TO BE phoenix – Chapter 1

The flame of life licked throughout Destante’s body. She shuddered, drawing in a breath, and opened her eyes to the inky well of a starless night. As always in those times, it had taken her awhile to get her bearings. To understand that she’d died. Again.

Her body remembered, though. Every cell of it ached, even as the burning hot blood of new vitality coursed through it, mending broken bones, cuts, and ruptured organs. She’d always thought it an odd sensation, this burning from the inside out, the undefined pressure, or a pinch deep inside her. Of course, she wouldn’t be completely healed for a few more days yet. She’d have to be careful until then. She let her eyes close, concentrating on the changes within her. Trying to remember what had brought her to this point.

Judging by the aged smell of charred smoke in the air, she’d been burnt. That meant she’d been in the healing process a long time. Probably much longer than her usual few days.

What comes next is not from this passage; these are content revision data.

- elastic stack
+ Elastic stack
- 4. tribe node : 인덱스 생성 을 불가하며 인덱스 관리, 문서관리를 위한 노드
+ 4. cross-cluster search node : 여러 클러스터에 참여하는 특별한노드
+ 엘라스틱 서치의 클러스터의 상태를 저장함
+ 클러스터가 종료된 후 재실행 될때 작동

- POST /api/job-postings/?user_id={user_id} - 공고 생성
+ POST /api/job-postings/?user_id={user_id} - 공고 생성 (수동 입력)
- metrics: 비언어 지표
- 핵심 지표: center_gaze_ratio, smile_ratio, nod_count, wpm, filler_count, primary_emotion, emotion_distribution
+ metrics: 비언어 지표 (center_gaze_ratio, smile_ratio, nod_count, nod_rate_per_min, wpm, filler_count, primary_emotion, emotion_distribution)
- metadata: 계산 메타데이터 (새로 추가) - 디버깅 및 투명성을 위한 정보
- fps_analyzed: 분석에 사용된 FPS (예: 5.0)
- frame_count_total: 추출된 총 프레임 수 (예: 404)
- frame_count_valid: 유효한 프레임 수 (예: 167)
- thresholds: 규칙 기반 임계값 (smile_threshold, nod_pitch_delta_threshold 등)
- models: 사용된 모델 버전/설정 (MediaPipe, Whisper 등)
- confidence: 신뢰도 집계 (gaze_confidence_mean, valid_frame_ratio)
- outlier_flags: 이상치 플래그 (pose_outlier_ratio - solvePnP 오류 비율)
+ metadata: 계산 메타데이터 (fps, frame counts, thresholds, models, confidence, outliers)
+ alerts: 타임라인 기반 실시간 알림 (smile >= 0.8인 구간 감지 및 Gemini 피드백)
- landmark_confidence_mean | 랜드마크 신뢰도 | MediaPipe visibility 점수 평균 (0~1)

As she became more aware of her surroundings, it slowly dawned on her she smelled very little of the harsh smoke from the volcano near her home. She’d  been taken far to meet her attempted final death.

She also wasn’t alone. There was an ink black shadow in the clearing with her, and it was moving.

She didn’t want to disrupt any healing that might be going on in her spine; it would take her that much longer to become whole again. But, she also needed to know who was there, so she carefully turned her head toward the intruder and opened her eyes. Though it was dark, she could see quite well. After all, she had bird sight; she could see equally well, both night and day.

About fifteen feet away, she saw the image of a man in his early-thirties squatted on an oblong boulder that jutted a couple feet out of the ground. Really, though, how could she tell his age just by looking? She, herself, only looked to be in her late twenties, but was at that time nearly three hundred years old.

Judging by the height of his knees popped up in front of him, he was tall. He also had no paunch to push his legs away from his body. His shoulders were broad and his biceps looked well-muscled. She couldn’t see the color of his hair, but she knew it was light brown, unlike her red. He wasn’t solid like a real body should be; she could see right through him. A ghost, then.

Her father wasn’t really there. Her injured mind also needed time to mend, to make the transition between death and life. Until it was whole again, it would play tricks with her, dredging up memories of past rebirths, making them seem like a current event. Confusing her or blanking out.

“Father,” She said, her voice soft, barely stronger than a passing thought.

He cleared his throat and said, “Welcome back to the living, little phoenix.” It was something he’d always said, every time she’d died and been reborn. Then he slowly faded away.

He’d died shortly before she and her sister had moved many of the phoenix families here, to Mexico, near the turn of the tenth century, barely over 200 years ago. When all the dragons disappeared from the face of the Earth.

All but one. That one hid in the midst of the phoenixes.